== EXCERPTED DATA ==
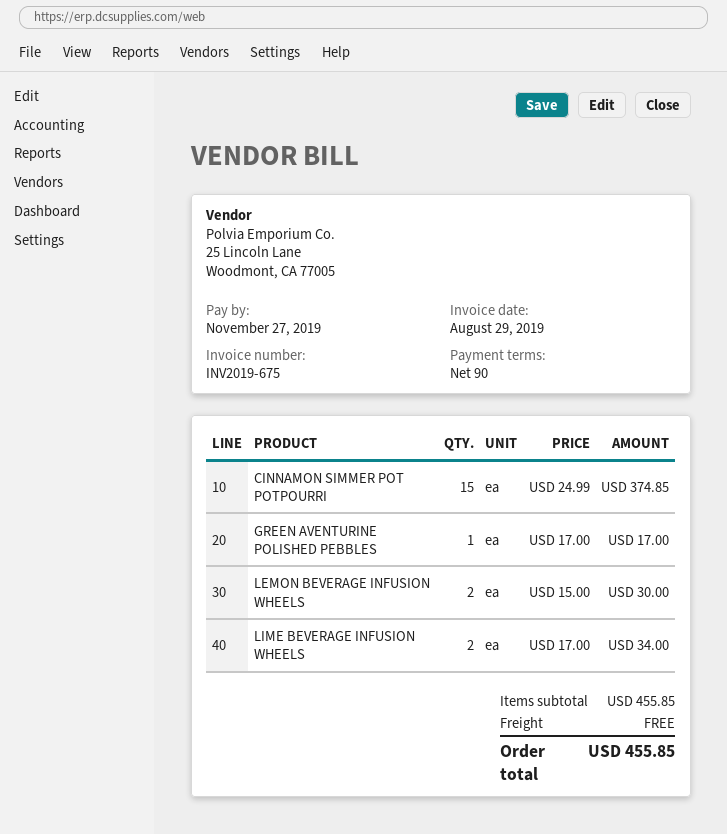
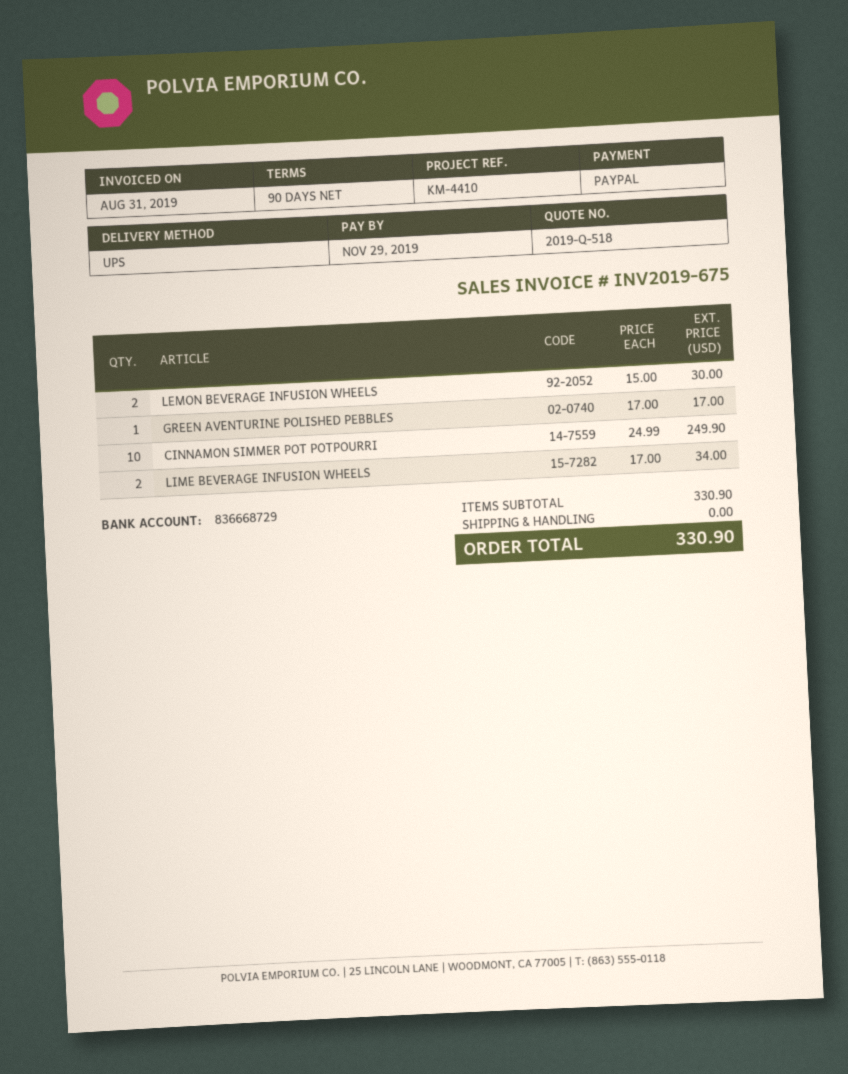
invoice date: 2019-08-29 -> 2019-08-31
due date: 2019-11-27 -> 2019-11-29
CINNAMON SIMMER POT POTPOURRI: 15 x 24.99 = 374.85 -> 10 x 24.99 = 249.90
subtotal: 455.85 -> 330.90
total: 455.85 -> 330.90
===
#### BRIEF
Drop the images and copy all the data exactly.

#### COMPLETED TASK
invoice date: 2019-08-29 -> 2019-08-31
due date: 2019-11-27 -> 2019-11-29
CINNAMON SIMMER POT POTPOURRI: 15 x 24.99 = 374.85 -> 10 x 24.99 = 249.90
subtotal: 455.85 -> 330.90
total: 455.85 -> 330.90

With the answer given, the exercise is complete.